Oh boy you were wrong!

Here's Part 2 friends!

Easter Eggs

Okay so right now we are gonna be talking about the easter eggs in the game and outside the game.

Doki Doki Literature Club has absolute mountains of references to other poems, books and even mental conditions and everything in between.

But most of these references, you'll never see unless you visit the wiki page or hop on reddit for some help.

This section in particular will be extremely heavy on spoilers, so once again please play the game if you reached this far and still haven't played it.

Consider yourself warned!

If you have plans of playing the game a second time through, try and see if you can spot all of the aesthetic differences in Monika right at the beginning of the game.

As it turns out, Team Salvato was very overt in their emphasis on Monika being the Antagonist and looking at how they built the character really drives that home.

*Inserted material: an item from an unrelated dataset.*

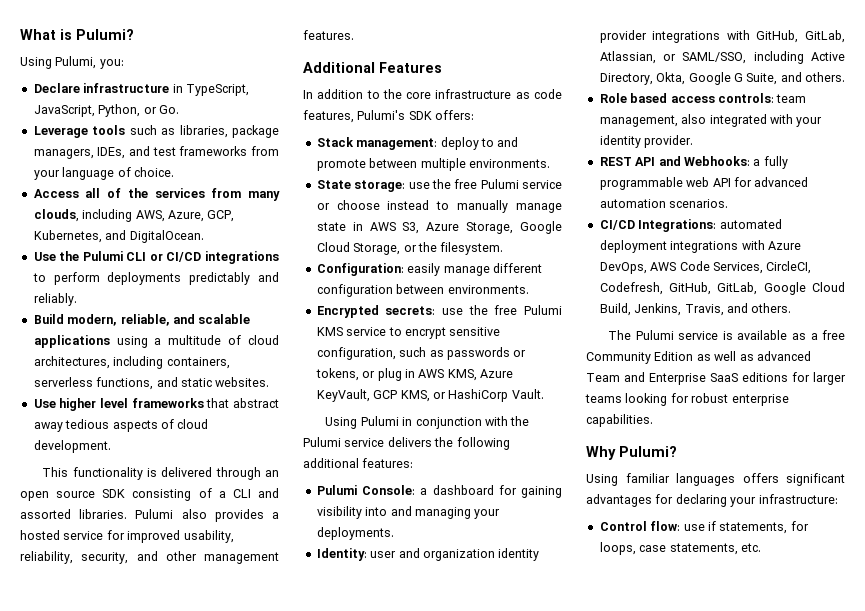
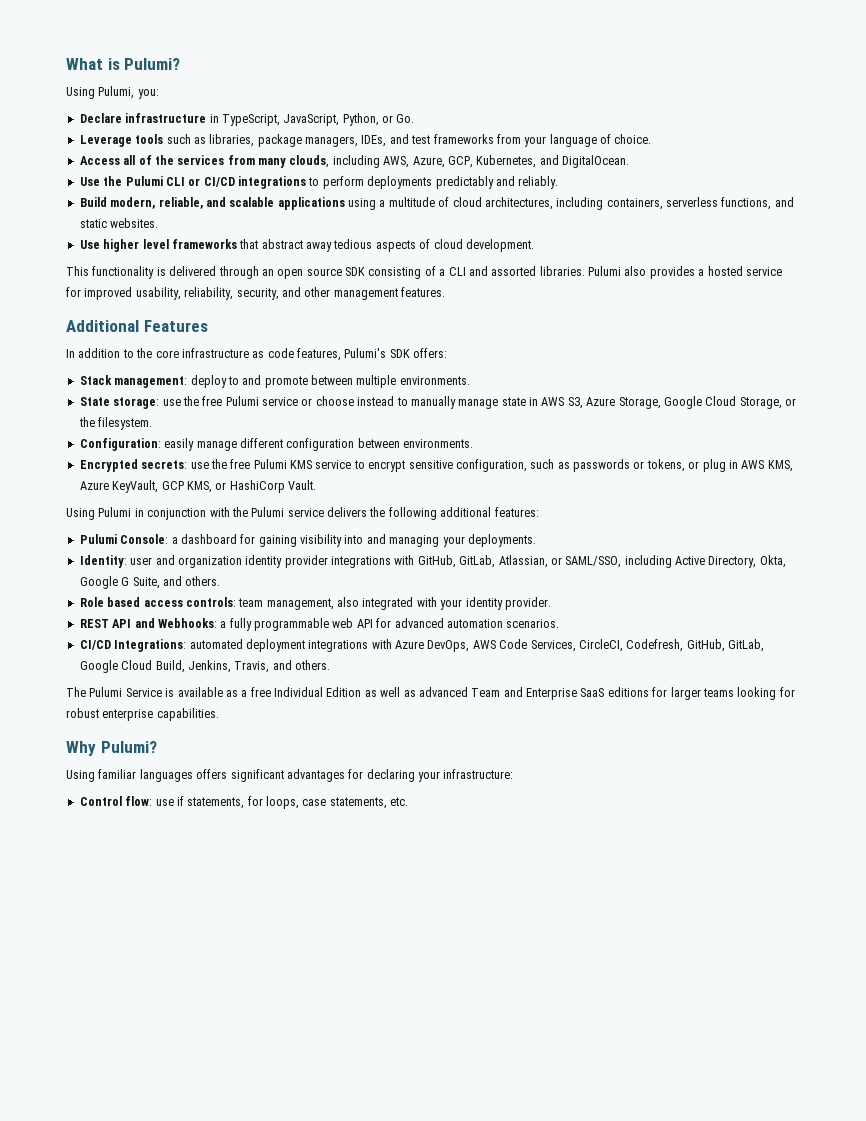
[678,331,719,340] service -> [125,688,162,697] Service
[586,352,651,364] Community -> [274,687,323,697] Individual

Monika's outfit is noticeably different for one, her pink shoes and her black thigh-high socks immediately set her apart from the rest of the characters.

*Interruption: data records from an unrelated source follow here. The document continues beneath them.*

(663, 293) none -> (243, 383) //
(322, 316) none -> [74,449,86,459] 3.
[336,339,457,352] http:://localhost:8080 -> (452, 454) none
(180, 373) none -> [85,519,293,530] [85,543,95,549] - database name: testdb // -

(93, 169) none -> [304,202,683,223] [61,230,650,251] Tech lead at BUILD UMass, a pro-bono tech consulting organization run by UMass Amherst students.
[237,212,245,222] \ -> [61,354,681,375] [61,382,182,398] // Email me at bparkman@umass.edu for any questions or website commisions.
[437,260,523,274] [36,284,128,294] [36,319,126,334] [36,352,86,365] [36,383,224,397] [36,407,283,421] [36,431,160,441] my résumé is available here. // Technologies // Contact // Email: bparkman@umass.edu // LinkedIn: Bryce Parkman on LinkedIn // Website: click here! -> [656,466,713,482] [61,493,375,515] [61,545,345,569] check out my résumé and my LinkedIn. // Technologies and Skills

But because this is such an obvious discrepancy, they don't show you this right away.

In fact, Monika is positioned so close to you with the title screen that her legs don't even make it into the frame.

In addition to her being the only person that never shows herself outside of the school.

Even the name Monika delibirately breaks the pattern of names that end with I. Everything about this character was designed to unsettle you even from the very beginning.

Another thing I immediately noticed were the poems in the First Act, before the hits the fan so to speak. A lot of the poems that you're shown allude to instances in the characters personal lives.

Natsuki's poetry reflecting experiences with an abusive father is fairly self-explanatory but the one I found to be most interesting was Yuri's poem The Raccoon.

Delivered to be a somewhat light-hearted tale of simply feeding a wild animal. Analyzing this poem actually reveals that it's an allegory.

An allegory for feeding a particular urge that Yuri has later on. Evidenced by the lines:

"The enticing beauty of my cutting knife was the symptom"

"The bread, my hungry curiosity"

"The raccoon, an urge"

"Everytime I brandish my cutting knife, the raccoon shows me its excitement."

"A rush of blood. Classic Pavlovian conditioning. I slice the bread."

"And feed myself again."

Now the poem seems to have an underlying meaning behind forming and enabling destructive habits. The same destructivw habit that Yuri demonstrates to you in Act's 2 and 3.

In the first Act, if you manage to write three poems that are all favored by Yuri. The poem she shows you on the fourth day will change.

Usually, it would be a about a beach instead the fourth poem is a sequel to her first poem "Ghost's Under The Light". That uses a lot of the same wording and delivery shown in the first poem, only this one seems to be more passionate.